*** Opening Entries shown ***

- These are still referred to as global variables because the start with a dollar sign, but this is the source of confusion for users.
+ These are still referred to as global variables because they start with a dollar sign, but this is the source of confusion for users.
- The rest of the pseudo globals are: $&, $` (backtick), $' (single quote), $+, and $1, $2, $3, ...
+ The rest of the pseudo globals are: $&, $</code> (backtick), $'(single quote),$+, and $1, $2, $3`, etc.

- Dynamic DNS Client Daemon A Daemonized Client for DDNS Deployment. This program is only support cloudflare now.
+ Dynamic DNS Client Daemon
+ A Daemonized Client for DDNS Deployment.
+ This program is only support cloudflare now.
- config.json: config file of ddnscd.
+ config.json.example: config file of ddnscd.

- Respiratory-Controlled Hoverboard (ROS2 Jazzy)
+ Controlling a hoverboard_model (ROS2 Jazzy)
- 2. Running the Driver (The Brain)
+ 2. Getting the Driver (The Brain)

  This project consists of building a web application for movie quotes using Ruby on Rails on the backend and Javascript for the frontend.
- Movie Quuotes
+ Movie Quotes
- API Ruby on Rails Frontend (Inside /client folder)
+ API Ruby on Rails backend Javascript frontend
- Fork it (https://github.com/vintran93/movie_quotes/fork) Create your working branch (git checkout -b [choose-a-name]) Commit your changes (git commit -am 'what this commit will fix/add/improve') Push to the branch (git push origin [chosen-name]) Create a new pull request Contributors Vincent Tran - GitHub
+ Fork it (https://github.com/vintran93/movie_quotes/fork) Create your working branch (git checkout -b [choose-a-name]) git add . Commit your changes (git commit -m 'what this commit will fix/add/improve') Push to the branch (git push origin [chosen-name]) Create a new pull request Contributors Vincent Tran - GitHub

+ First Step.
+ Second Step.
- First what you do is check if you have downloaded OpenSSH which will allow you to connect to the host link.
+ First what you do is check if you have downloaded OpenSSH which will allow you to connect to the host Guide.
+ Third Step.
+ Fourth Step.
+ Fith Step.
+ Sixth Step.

*** Closing Entries shown ***

### About this exercise:
Would you print exactly, and only, the lines of the data above from the line with "hoverboard_model (ROS2 Jazzy)" through the line with "backend Javascript frontend", inclusive?

### Exercise output:
+ Controlling a hoverboard_model (ROS2 Jazzy)
- 2. Running the Driver (The Brain)
+ 2. Getting the Driver (The Brain)

  This project consists of building a web application for movie quotes using Ruby on Rails on the backend and Javascript for the frontend.
- Movie Quuotes
+ Movie Quotes
- API Ruby on Rails Frontend (Inside /client folder)
+ API Ruby on Rails backend Javascript frontend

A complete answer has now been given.